Age of Article Warning:
This article was originally published 67 months ago. The information, tips and techniques explained may outdated. Examples shown on this page may no longer work. Please consider this when viewing the below content.

An essential aspect of SEO is to ensure that Google and other search engines know which content from your website is important to you.

How to prevent duplicate content affecting your search engine rankings?

By adding meta robots noindex to the header of your pages that you don’t want indexed.

WordPress is a great platform for websites and blogging, however by default there is a tendency to end up with a lot of duplicate content being indexed by Google. When you write a post, and give it a category and some tags, this post is displayed on its own page, as well as tag archive pages, category archive pages, date archive pages, author pages and so on.
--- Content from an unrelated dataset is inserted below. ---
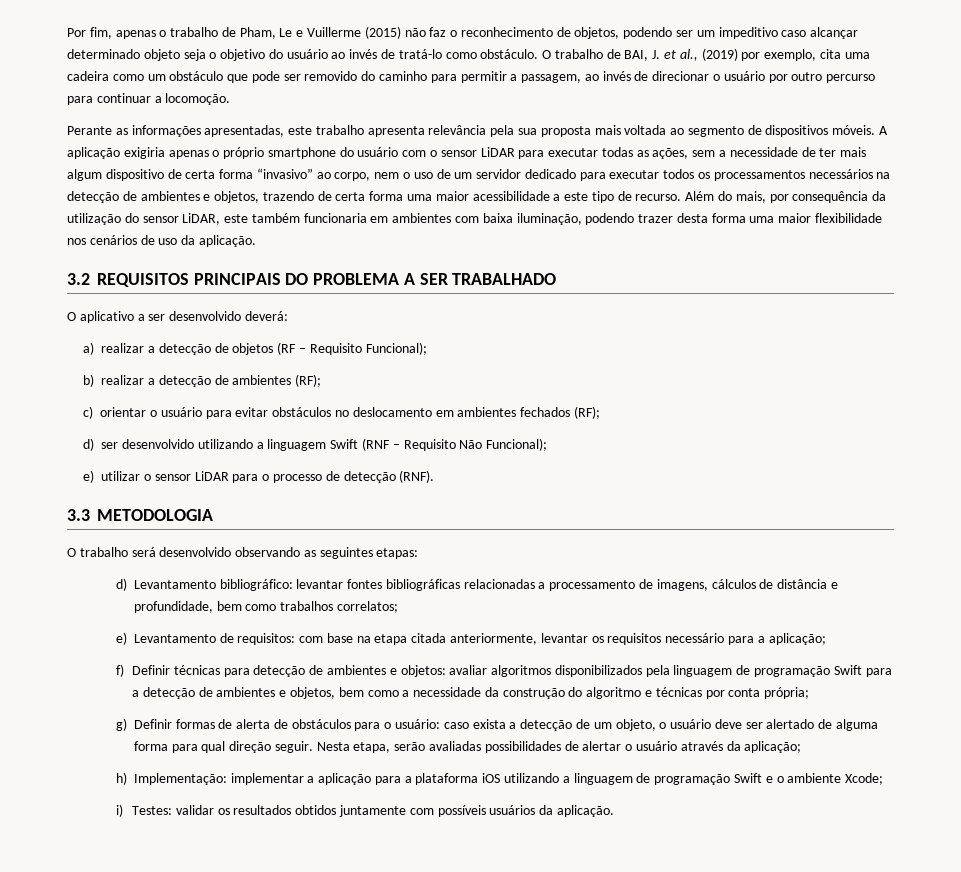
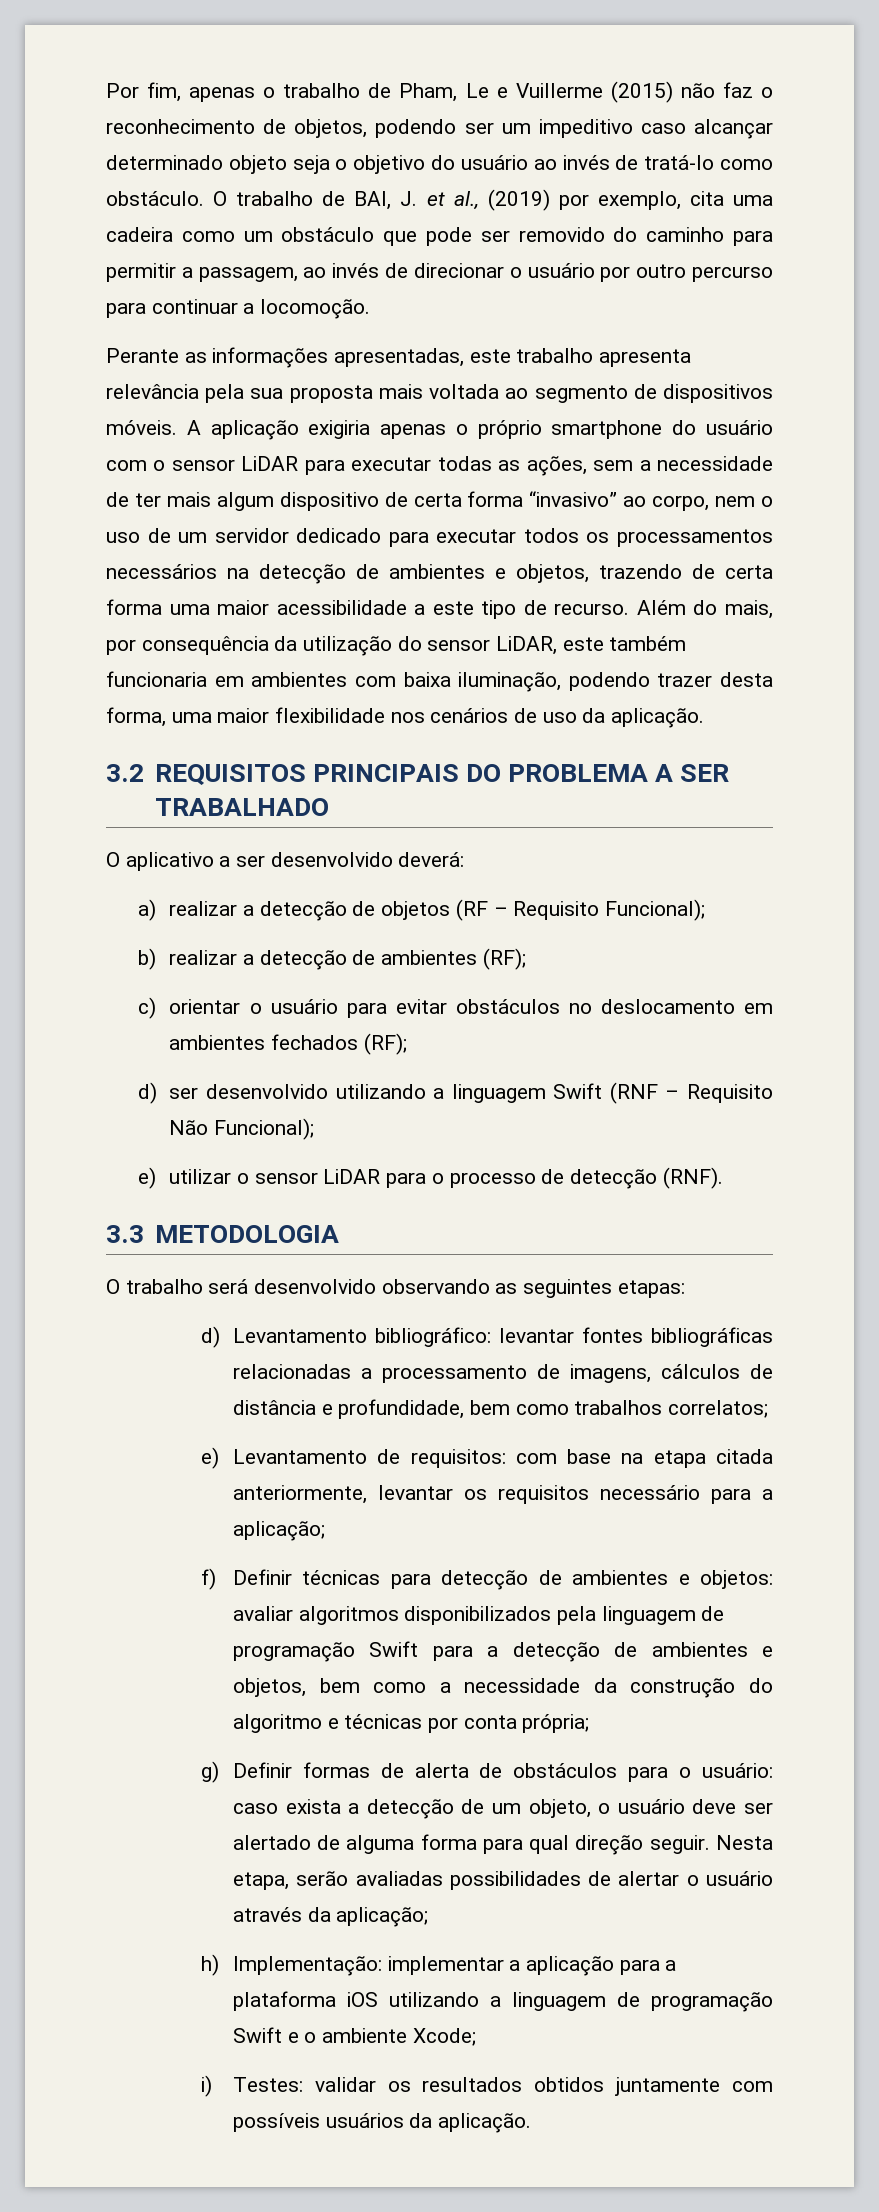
- Além do mais, por consequência da utilização do sensor LiDAR, este também funcionaria em ambientes com baixa iluminação, podendo trazer desta forma uma maior flexibilidade nos cenários de uso da aplicação.
+ Além do mais, por consequência da utilização do sensor LiDAR, este também funcionaria em ambientes com baixa iluminação, podendo trazer desta forma, uma maior flexibilidade nos cenários de uso da aplicação.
It’s Déjà vu for the Google bots

The result is too much duplicated content. When the Google bots crawl your website, they find exactly the same content repeated on page after page. So how can Google decide which pages are most important and require the highest ranking. Stop diluting search engine results and making it harder for your pages to rank well..

How to fix duplicate content?

For starters you want to make sure that these archive pages are only displaying the excerpt of the posts, not the whole content. If your archive.php template is showing the whole post content, that is, listing all the posts on the archive page in full, then you can quickly fix this by editing the archive.php template.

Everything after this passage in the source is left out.